Investors at Berkshire Hathaway and Travelers voted on similar proposals this proxy season. Nearly 40% of Berkshire’s independent shareholders supported a proposal asking it to measure, disclose, and set greenhouse gas goals for its insured and invested emissions.

As global temperatures rise, annual insured losses from natural catastrophes now routinely approach $100 billion in the U.S., compared to $4.6 billion in 2000.  Yet, Chubb is the sixth largest investor in fossil fuel-related assets, with $3 billion invested as of 2019. In 2023, Chubb was named amongst the world’s biggest providers of fossil fuel insurance and is reportedly insuring the Freeport liquefied natural gas terminal in Texas and Louisiana, locking in decades of high-carbon energy production in the U.S. 

“Continuing to invest in and insure activities that cause catastrophic losses to grow year on year, while making whole swathes of the U.S. uninsurable, is the epitome of either obliviousness or cynicism,” said Danielle Fugere, President of shareholder representative As You Sow. “Shareholders call on Chubb, Berkshire, and Travelers to begin measuring and reducing their emissions. Only through meaningful emissions reductions year on year, by every company, will we make our way through this global crisis.”

Fugere added, “The only way to stop the hemorrhaging from climate-related catastrophe losses is for Chubb to address the underlying problem of carbon emissions. This requires action by Chubb and other insurers. Once emissions are measured, Chubb and its investors will better understand if its climate-related actions are reducing emissions in line with global goals or creating more harm.”

In June 2023, the U.S. Senate Budget Committee launched an investigation into insurers’ support of new fossil fuel projects, including Chubb’s. The Committee sought information related to how insurance companies assess climate risks when making underwriting and investment decisions. States like California, where Chubb has significantly reduced coverage due to escalating climate costs, are enacting new regulations to address the home insurance crisis.
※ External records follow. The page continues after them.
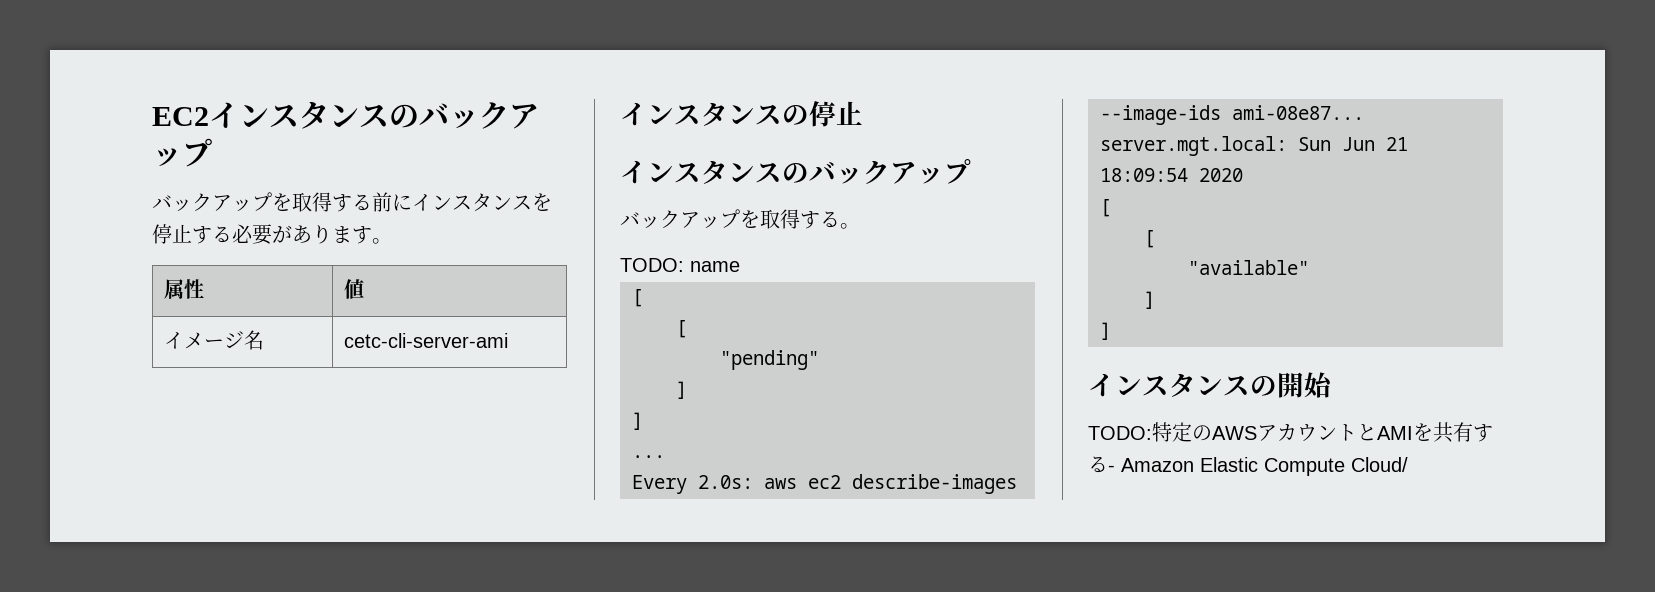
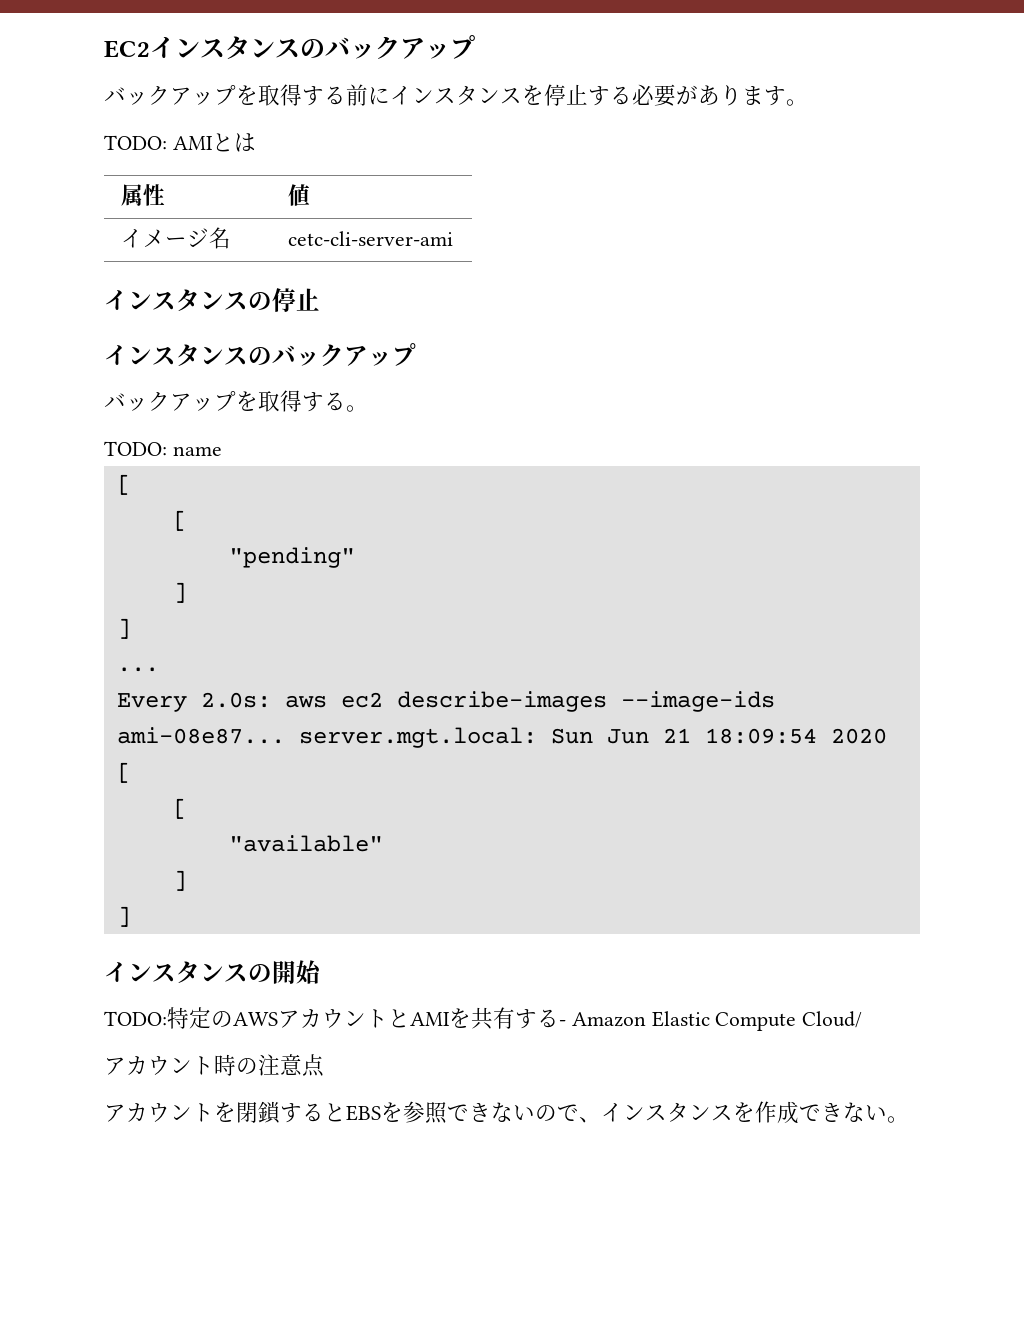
+ TODO: AMIとは
+ アカウント時の注意点
+ アカウントを閉鎖するとEBSを参照できないので、インスタンスを作成できない。

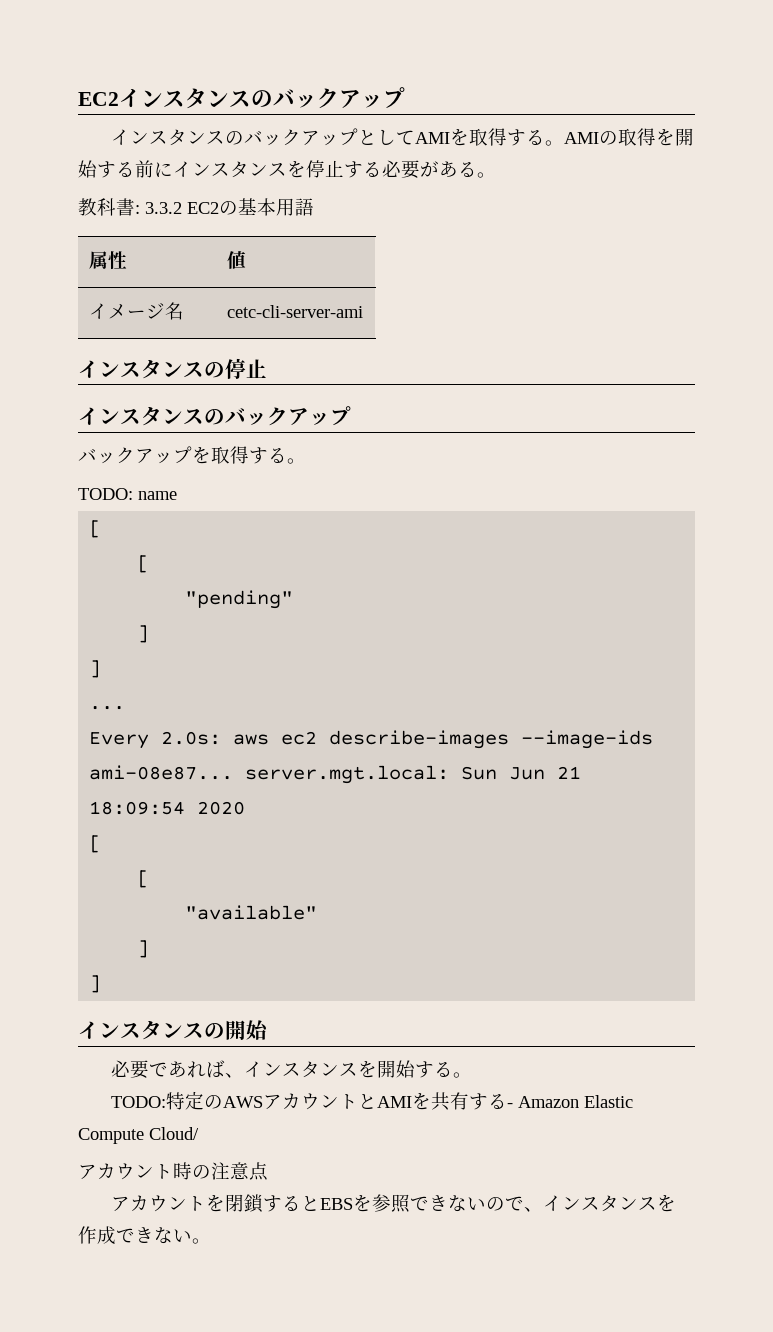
- バックアップを取得する前にインスタンスを停止する必要があります。
- TODO: AMIとは
+ インスタンスのバックアップとしてAMIを取得する。AMIの取得を開始する前にインスタンスを停止する必要がある。
+ 教科書: 3.3.2 EC2の基本用語
+ 必要であれば、インスタンスを開始する。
Compared to peers, Chubb stands out as a laggard. Travelers and AIG have begun to disclose their financed emissions, and European insurers, including Swiss Re, Munich Re, Allianz, and Aviva have begun disclosing investment related emissions. Swiss Re also discloses its insurance associated emissions, and Aviva plans to disclose and set 2030 targets for its insured emissions.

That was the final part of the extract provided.